Live video broadcasting is happening all around us. From youth oriented services like our portfolio company YouNow to the largest platforms on the Internet like Facebook, YouTube, and Twitter, people are turning their camera on themselves and “going live.”
So it makes sense that crowdfunding platforms would embrace this trend. The leader in doing that is, not surprisingly, our portfolio company Kickstarter which tends to be the innovator in the crowdfunding sector.

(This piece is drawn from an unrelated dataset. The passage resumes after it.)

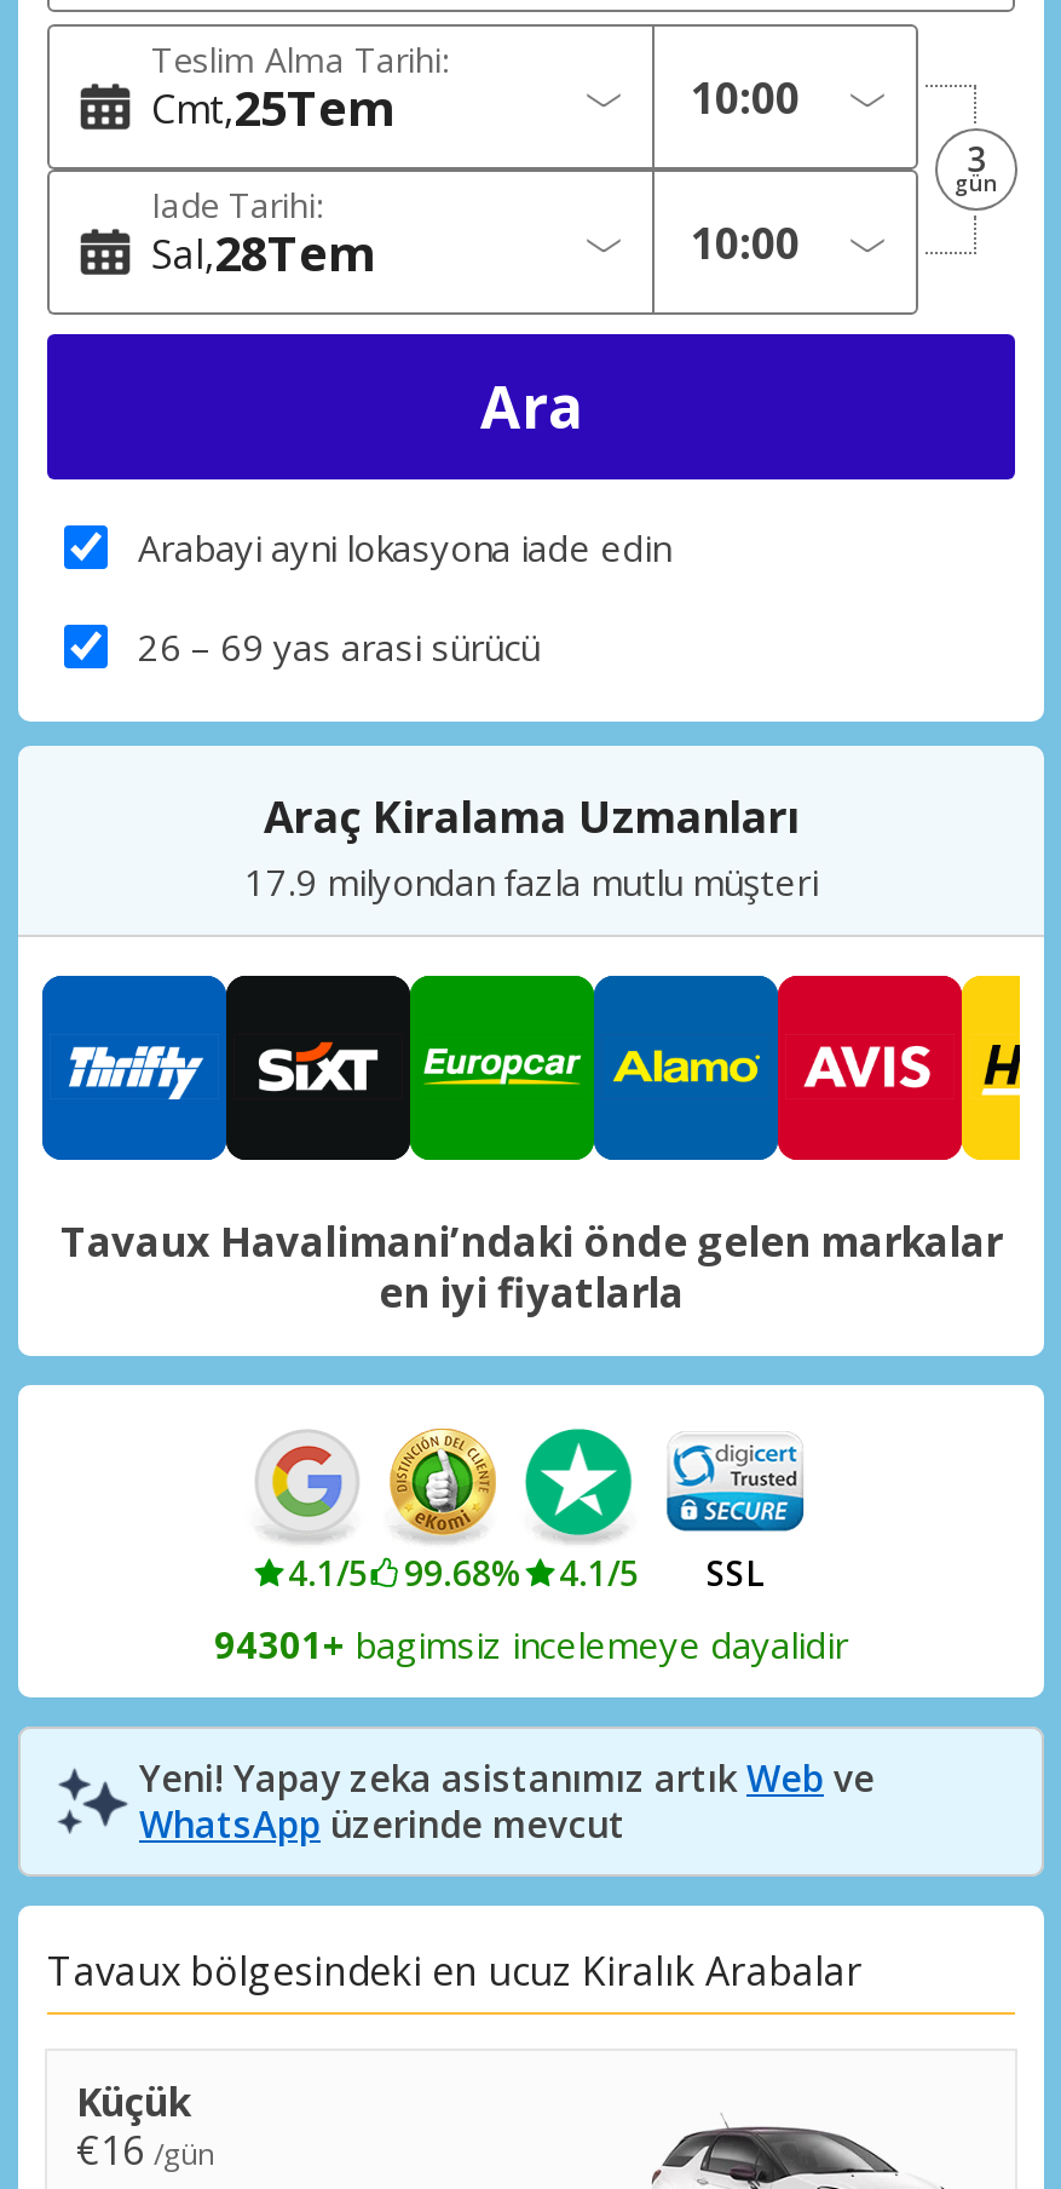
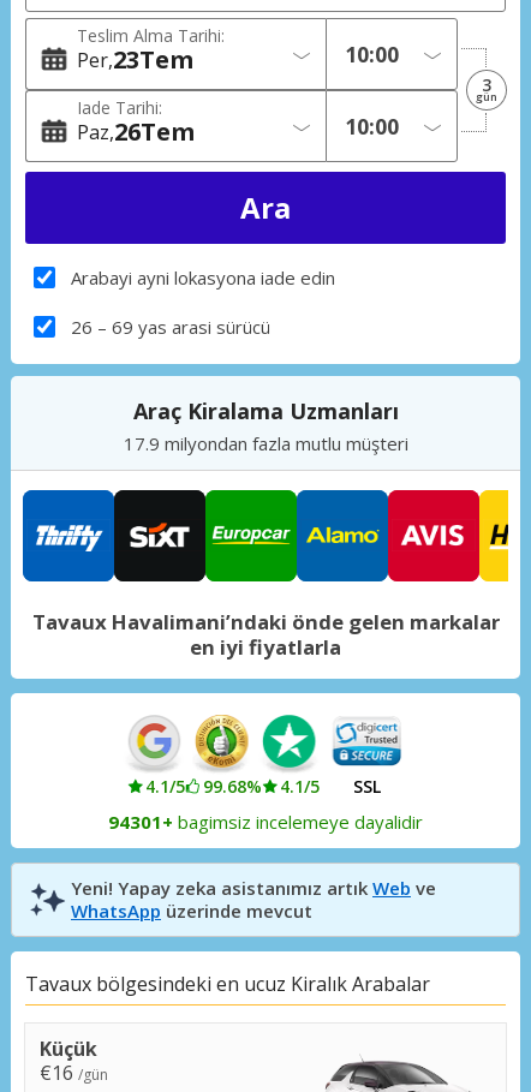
[151,75,396,140] Cmt 25Tem -> [77,43,193,76] Per 23Tem
[151,220,376,286] Sal 28Tem -> [77,115,195,148] Paz 26Tem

Kickstarter rolled out their Live offering to all creators yesterday after testing it out with a handful of creators over the past few months. I like this bit from Kickstarter’s blog post announcing this new feature:
The key to Kickstarter Live is its intimacy. It brings creators and the people supporting them right into the same room together. And it encourages personal connection. Viewers can ask questions, chat, send selfies, select rewards, and back the project — all while tuned in.
Going live on Kickstarter allows the creator(s) to connect with their backers and potential bakers in real-time, answer questions, demo the project, and generate enthusiasm for the project.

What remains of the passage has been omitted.